Prominent exposure on organic search result pages can do more for an ecommerce site than generate immediate sales.

The 8 Benefits of SEO for Ecommerce


Prominent exposure on organic search-result pages can do more for an ecommerce site than generate immediate sales.

Ecommerce businesses live and die by their ability to attract new customers. In the race to increase revenue, prominent organic search rankings can be essential. Here’s why.

SEO Benefits for Ecommerce

1. Driving brand awareness. Most ecommerce sites need search engine optimization for low-cost brand awareness. An appearance on the first page of search results or in Google’s Answer Box could be the first time a shopper has stumbled across your brand or could trigger her to remember that she once visited your site.

Moreover, some searchers view ranking well as an endorsement, which improves their likelihood to click on a top result.

2. Filling the marketing funnel. The traditional marketing funnel — awareness, interest, desire, action — relies on a steady stream of new shoppers. SEO plays a critical role in driving lower-cost top-of-funnel traffic at the awareness stage.

But SEO plays a role in the other stages, as well. As shoppers continue their journey from awareness to interest (research) to action (purchase), the intent revealed in their keyword choices moves from informational to transactional. Targeting the correct intent at the ideal points in your site influences shopper movement to the next phase, increasing the likelihood of conversion.

3. Elevating content. It makes sense to advertise for keywords with high transaction intent. But the value of other content — such as blog posts, buyers’ guides, and how-to articles — is not immediate.

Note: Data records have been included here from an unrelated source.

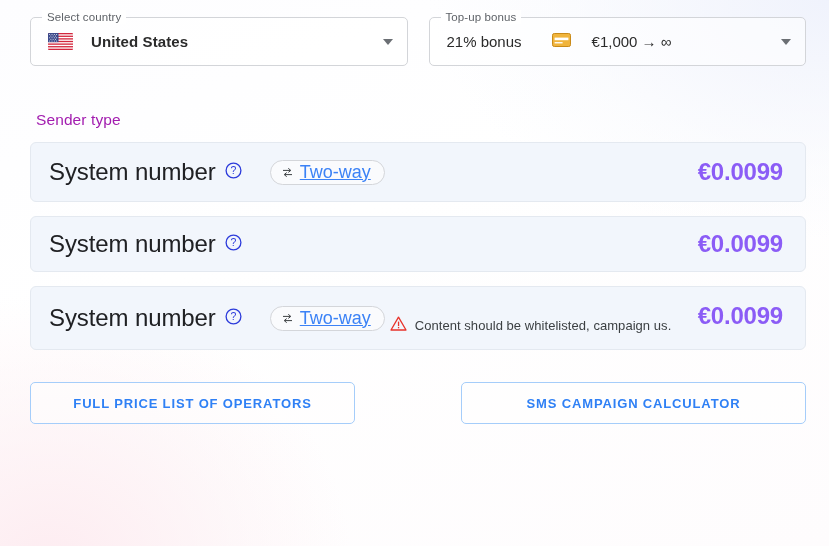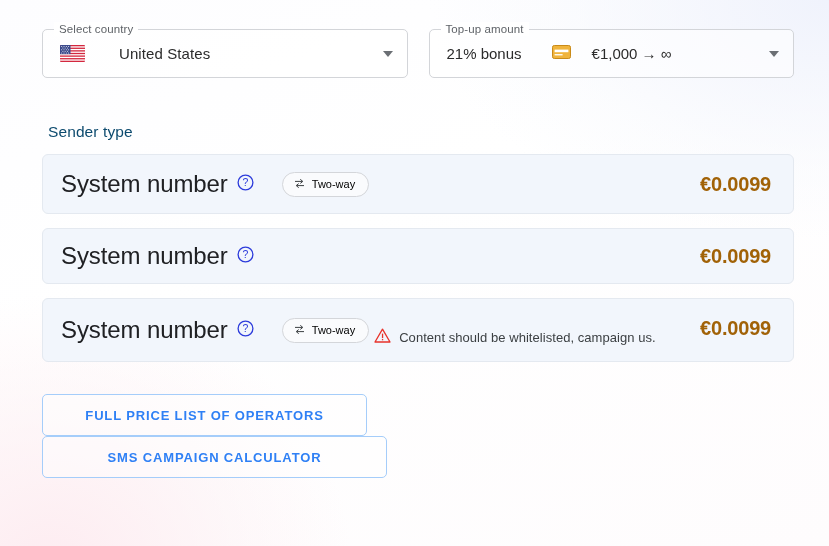--- a/index.html
+++ b/index.html
@@ -23,7 +23,7 @@
     position: relative;
     width: 829px;
     height: 536px;
-    padding: 12px;
+    padding: 0;
   }
 
   

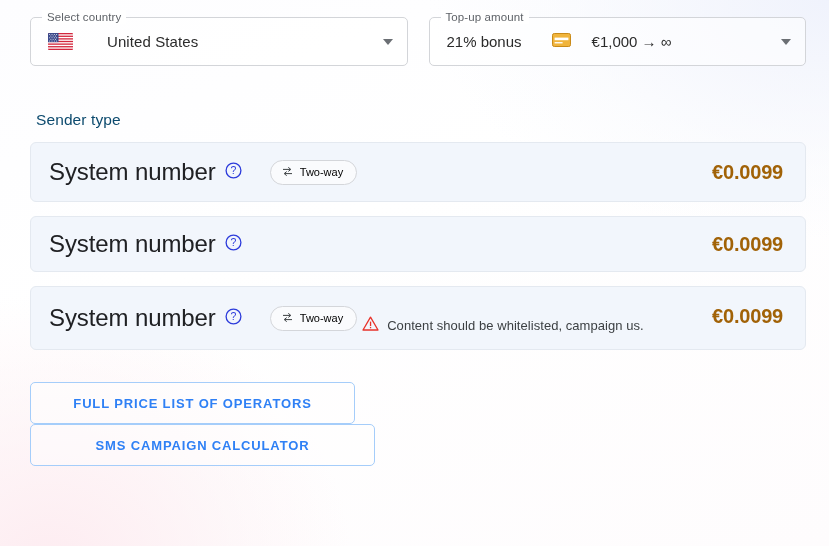--- a/index.html
+++ b/index.html
@@ -267,7 +267,7 @@
     </div>
 
     <div class="field">
-      <span class="field-legend">Top-up amount</span>
+      <span class="field-legend">Top-up bonus</span>
       <span class="topup-value">
         <span class="topup-bonus">21% bonus</span>
         <span class="card-icon">

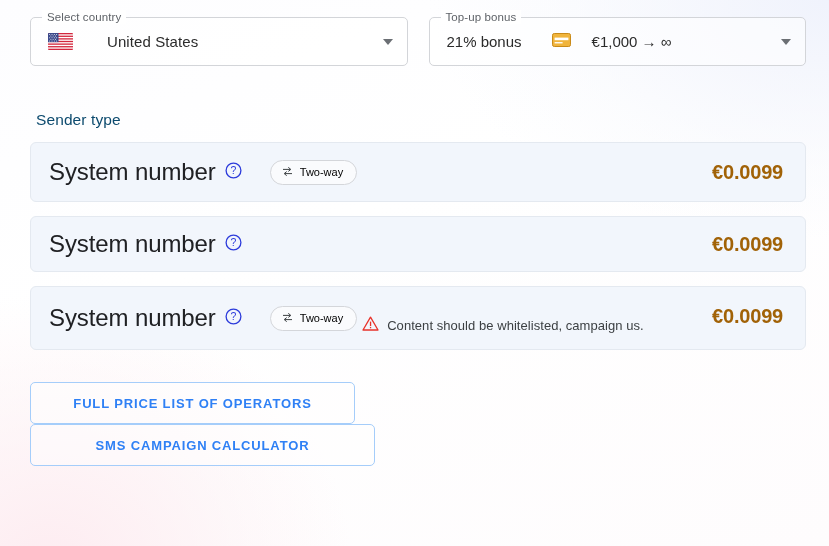--- a/index.html
+++ b/index.html
@@ -75,7 +75,7 @@
     white-space: nowrap;
   }
 
-  .country-value { margin-left: 34px; }
+  .country-value { margin-left: 18px; font-weight: bold; }
 
   .topup-value {
     display: flex;

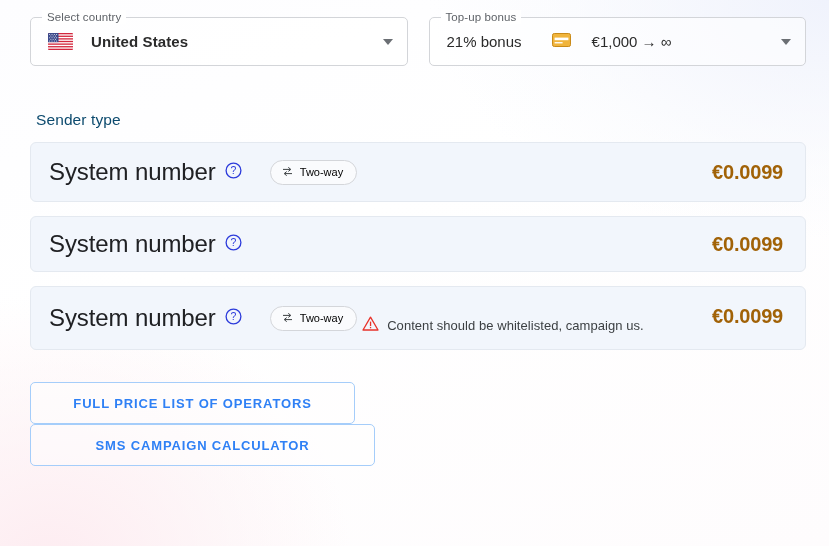--- a/index.html
+++ b/index.html
@@ -110,7 +110,7 @@
   }
   .th {
     font-size: 15.5px;
-    color: #0c4a6e;
+    color: #a21caf;
     letter-spacing: 0.1px;
   }
 

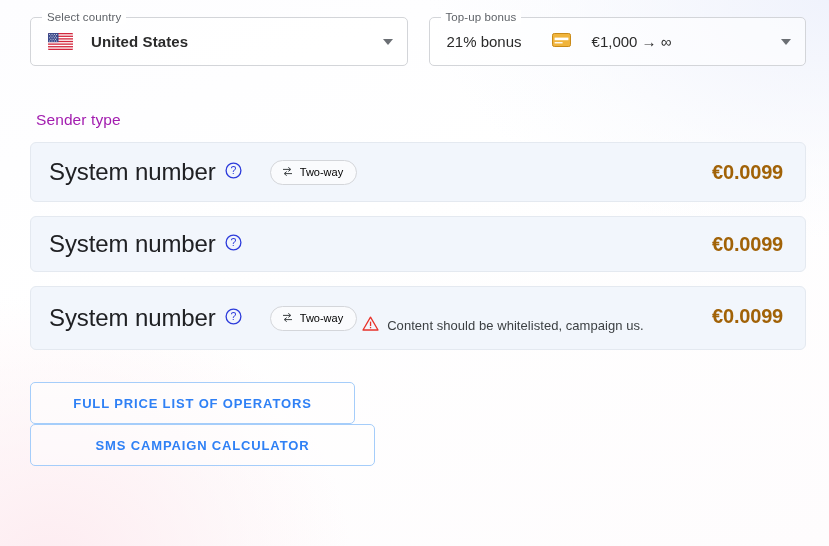--- a/index.html
+++ b/index.html
@@ -156,10 +156,11 @@
     align-items: center;
     gap: 6px;
     padding: 0 13px 0 10px;
-    font-size: 11px;
-    color: #000000;
+    font-size: 18px;
+    color: #3b82f6;
     white-space: nowrap;
     cursor: pointer;
+    text-decoration: underline;
   }
   .chip-icon { display: block; flex: 0 0 auto; }
 

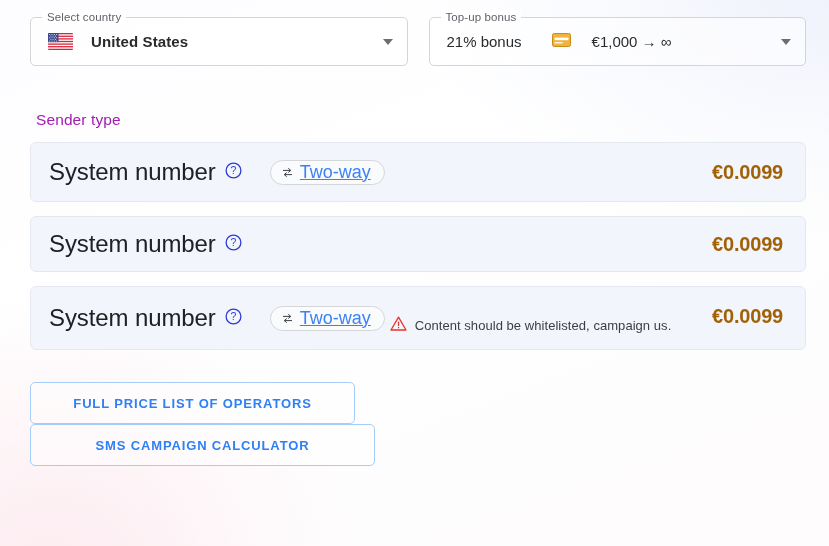--- a/index.html
+++ b/index.html
@@ -180,9 +180,9 @@
   }
 
   .price {
-    font-size: 20px;
+    font-size: 24px;
     font-weight: 700;
-    color: #a16207;
+    color: #8b5cf6;
     line-height: 30px;
     letter-spacing: -0.2px;
     white-space: nowrap;

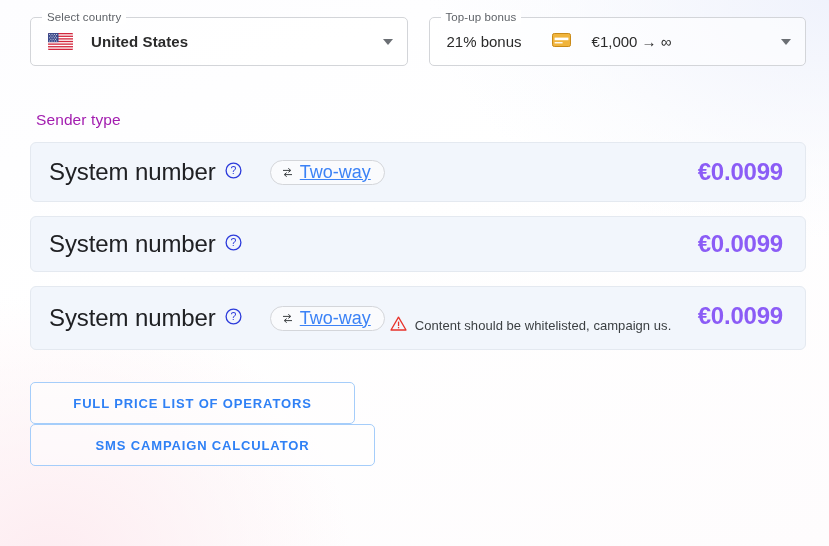--- a/index.html
+++ b/index.html
@@ -193,11 +193,10 @@
   
   .actions {
     display: flex;
-    gap: 0;
+    gap: 8px;
     justify-content: space-between;
     padding: 0 23px 0 30px;
     margin-top: 32px;
-    flex-direction: column;
   }
 
   .btn-outline {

For those content types, SEO is helpful. Content optimization efforts can yield substantial increases in traffic at little cost. It requires only an understanding of what people search for (based on keyword research), an ability to optimize content, access to your content management system, and time.

4. Expanding remarketing audiences. Once shoppers land on your site through organic search (or other channels), your paid search team can place cookies for remarketing campaigns. You can then expose display ads to them when they leave your site and continue their journeys. The more people you drive to your site, the larger your remarketing audiences will be.

SEO remarketing makes even more sense when you consider visits to the content at the top of the funnel. As shoppers traverse the web, they’re passively reminded that your brand provided them something of value.

5. Capturing the long tail. Fifteen percent of search queries are new – Google has never seen them before. These obscure one-time phrases make up part of the long tail, which comprises queries that individually drive few searches but in the aggregate represent nearly 40 percent of the total. And long-tail phrases tend to convert at a higher rate than other keywords.

Ecommerce sites are typically well structured to target those long-tail searches because they’re built hierarchically on increasing levels of detail. For example, a common click path for an apparel site might be Clothing > Men’s Clothing > Accessories > Ties > Blue Ties > Blue Silk Ties. Those pages are deeper in the click path and match well to long-tail keywords (“mens blue silk ties”). But there are too many of them to target separately. Scalable SEO is the key.

6. Improving the user experience. A strong user experience drives conversions. SEO helps understand shoppers and thus optimize your site’s usability. That, in turn, can improve rankings.

Keyword data provides a window into shoppers’ desires. They want something; that’s why they’re searching. Sites that fill that desire quickly are more likely to make the sale. That same data helps understand how shoppers think or speak about their desires. Using their keywords on your site can improve the experience. For example, if most searchers seek “affordable blue silk ties,” emphasizing low-cost options could improve usability.

Also, providing a quality user experience is a key ranking factor, especially for Google. If searchers click to your site in large numbers but then immediately return to search results, Google assumes your site isn’t relevant for that query or is otherwise undesirable. And that behavior can hurt rankings.

7. Lowering paid search costs. The content you optimize for SEO should also benefit Google Ads campaigns, presuming you collaborate on the phrases that drive value for organic and paid search. Google’s Quality Score measures the relevance of ads to landing pages, to determine the cost per click.

Optimized landing pages mean better Quality Scores, lower click costs, and higher performance in organic search.

8. Creating lasting value. SEO is an investment in long-term performance. Unlike advertising, its value does not stop when the campaign ends.

But SEO is not a one-and-done endeavor. It’s a never-ending cycle of optimization projects, each focusing on the content, design, or technology that makes up your site. Each project will likely have long-term value, elevating organic search performance for months or years.